§ **Instructions for the task**
Word for word, write out the entries that follow, omitting all pictures.

§ **Stored data entries**
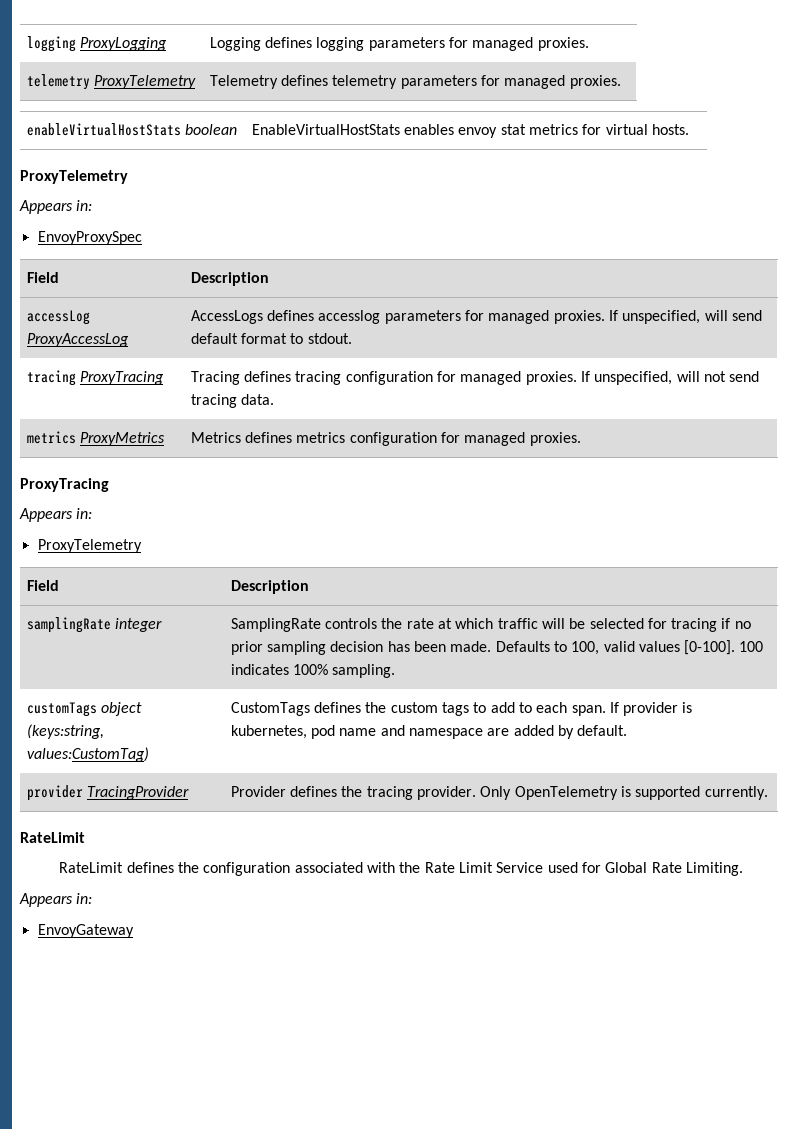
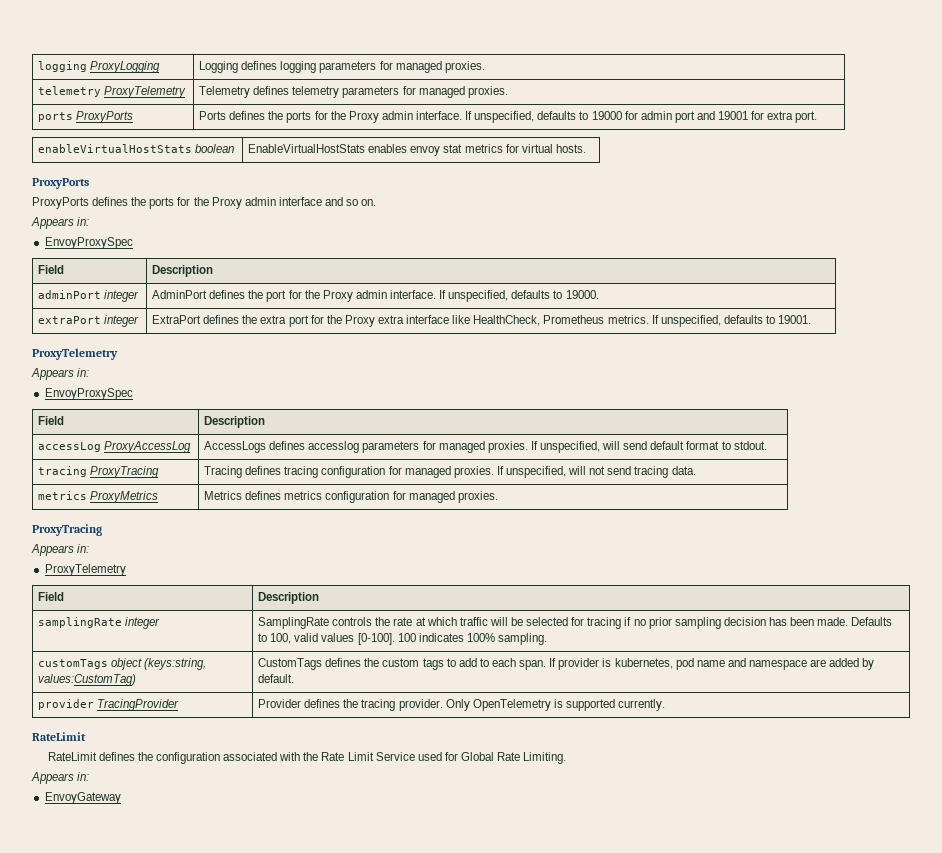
+ ports ProxyPorts | Ports defines the ports for the Proxy admin interface. If unspecified, defaults to 19000 for admin port and 19001 for extra port.
  enableVirtualHostStats boolean | EnableVirtualHostStats enables envoy stat metrics for virtual hosts.
+ ProxyPorts
+ ProxyPorts defines the ports for the Proxy admin interface and so on.
+ Appears in:
+ EnvoyProxySpec
+ Field | Description
+ adminPort integer | AdminPort defines the port for the Proxy admin interface. If unspecified, defaults to 19000.
+ extraPort integer | ExtraPort defines the extra port for the Proxy extra interface like HealthCheck, Prometheus metrics. If unspecified, defaults to 19001.

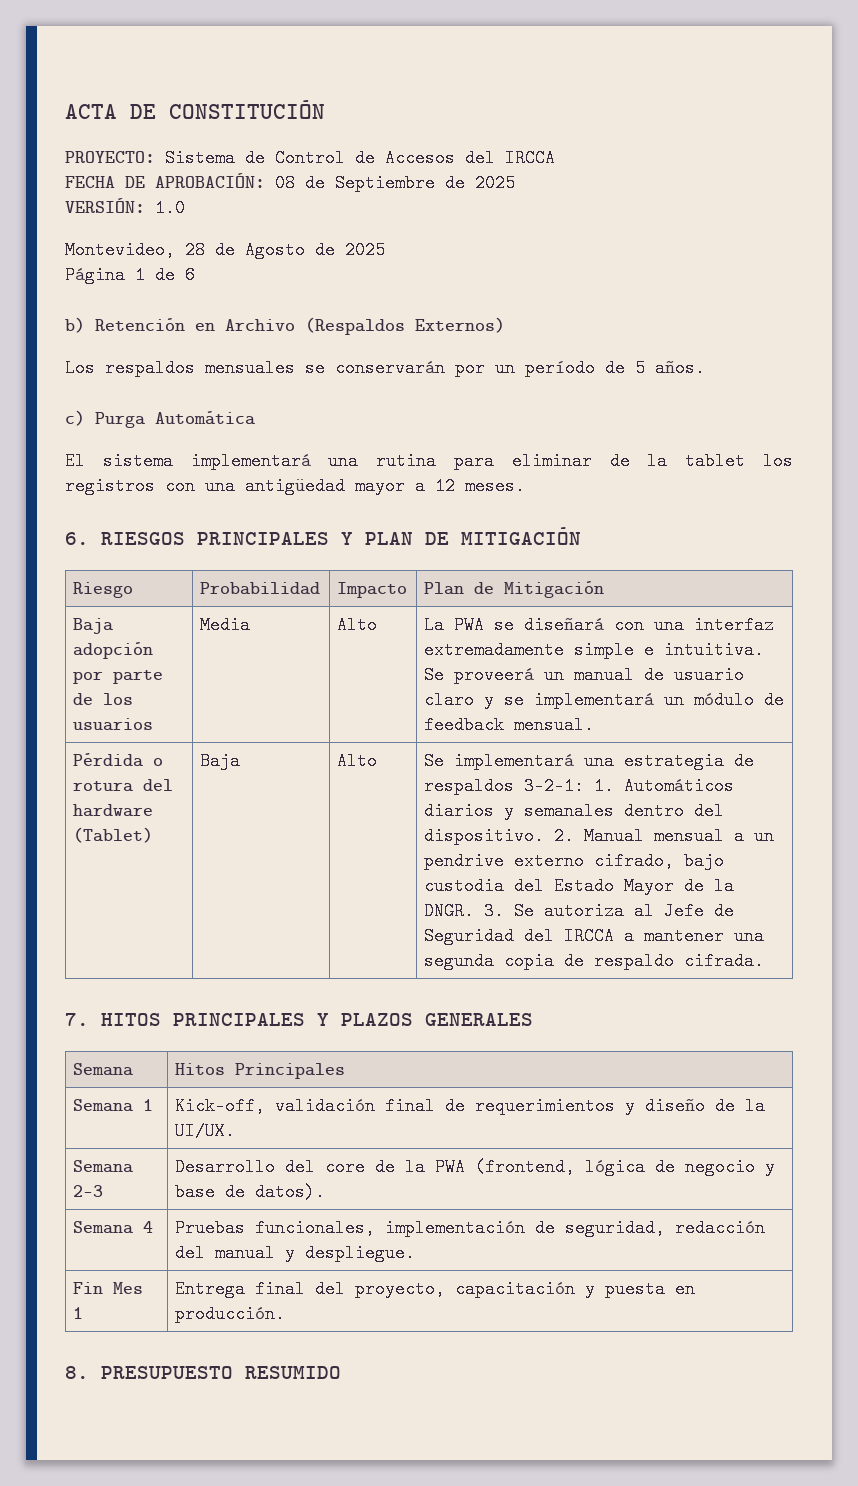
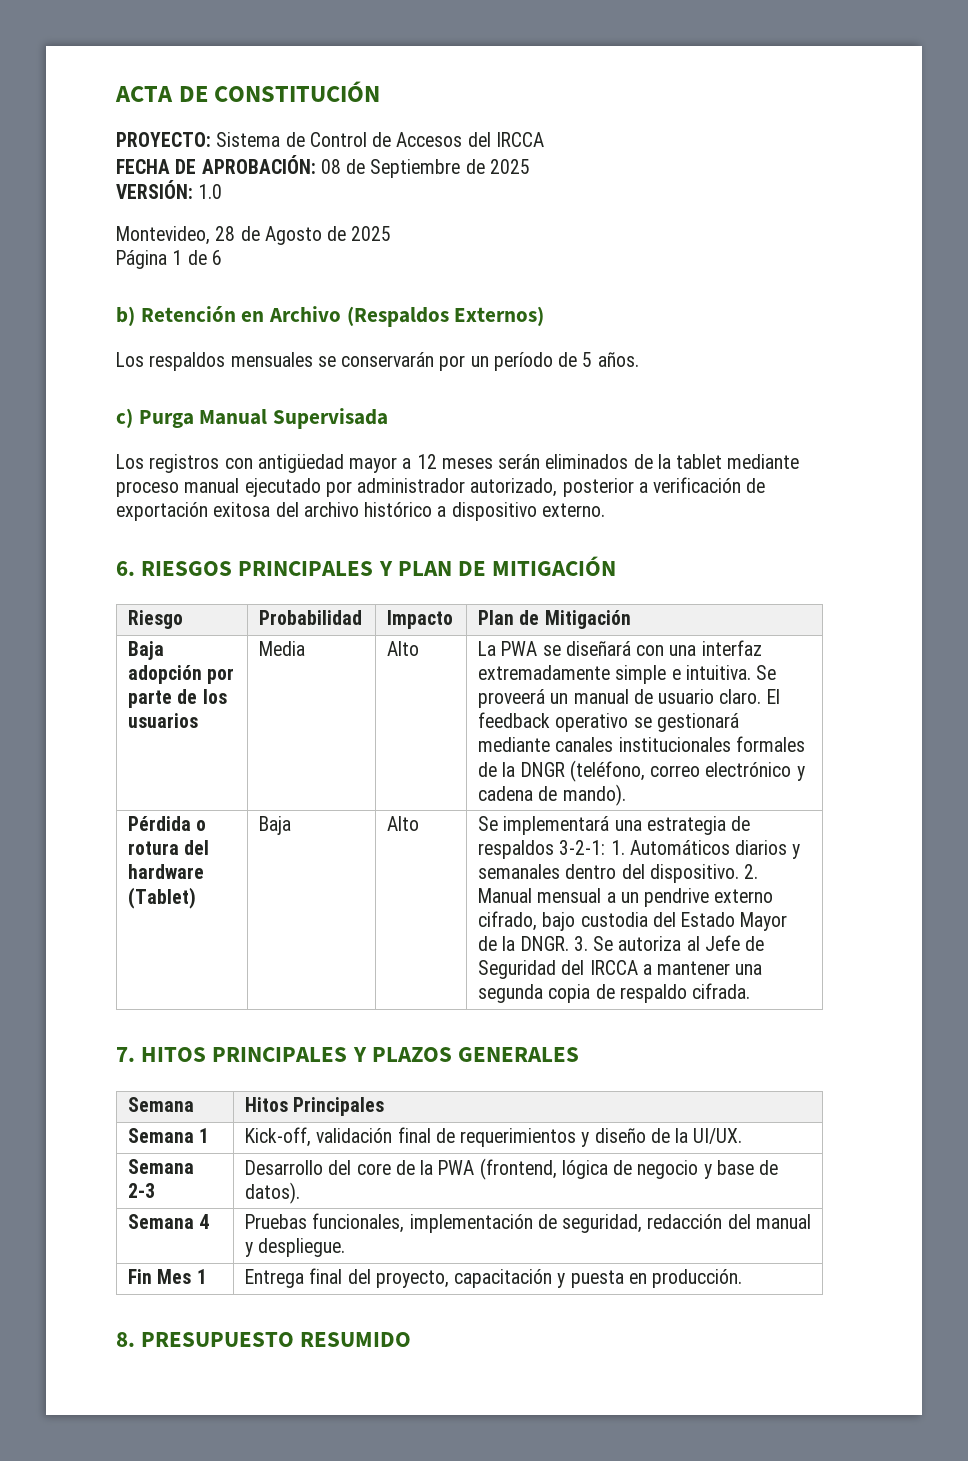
- c) Purga Automática
- El sistema implementará una rutina para eliminar de la tablet los registros con una antigüedad mayor a 12 meses.
+ c) Purga Manual Supervisada
+ Los registros con antigüedad mayor a 12 meses serán eliminados de la tablet mediante proceso manual ejecutado por administrador autorizado, posterior a verificación de exportación exitosa del archivo histórico a dispositivo externo.
- Se proveerá un manual de usuario claro y se implementará un módulo de feedback mensual.
+ Se proveerá un manual de usuario claro. El feedback operativo se gestionará mediante canales institucionales formales de la DNGR (teléfono, correo electrónico y cadena de mando).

§ **Solution**
+ ports ProxyPorts | Ports defines the ports for the Proxy admin interface. If unspecified, defaults to 19000 for admin port and 19001 for extra port.
  enableVirtualHostStats boolean | EnableVirtualHostStats enables envoy stat metrics for virtual hosts.
+ ProxyPorts
+ ProxyPorts defines the ports for the Proxy admin interface and so on.
+ Appears in:
+ EnvoyProxySpec
+ Field | Description
+ adminPort integer | AdminPort defines the port for the Proxy admin interface. If unspecified, defaults to 19000.
+ extraPort integer | ExtraPort defines the extra port for the Proxy extra interface like HealthCheck, Prometheus metrics. If unspecified, defaults to 19001.

- c) Purga Automática
- El sistema implementará una rutina para eliminar de la tablet los registros con una antigüedad mayor a 12 meses.
+ c) Purga Manual Supervisada
+ Los registros con antigüedad mayor a 12 meses serán eliminados de la tablet mediante proceso manual ejecutado por administrador autorizado, posterior a verificación de exportación exitosa del archivo histórico a dispositivo externo.
- Se proveerá un manual de usuario claro y se implementará un módulo de feedback mensual.
+ Se proveerá un manual de usuario claro. El feedback operativo se gestionará mediante canales institucionales formales de la DNGR (teléfono, correo electrónico y cadena de mando).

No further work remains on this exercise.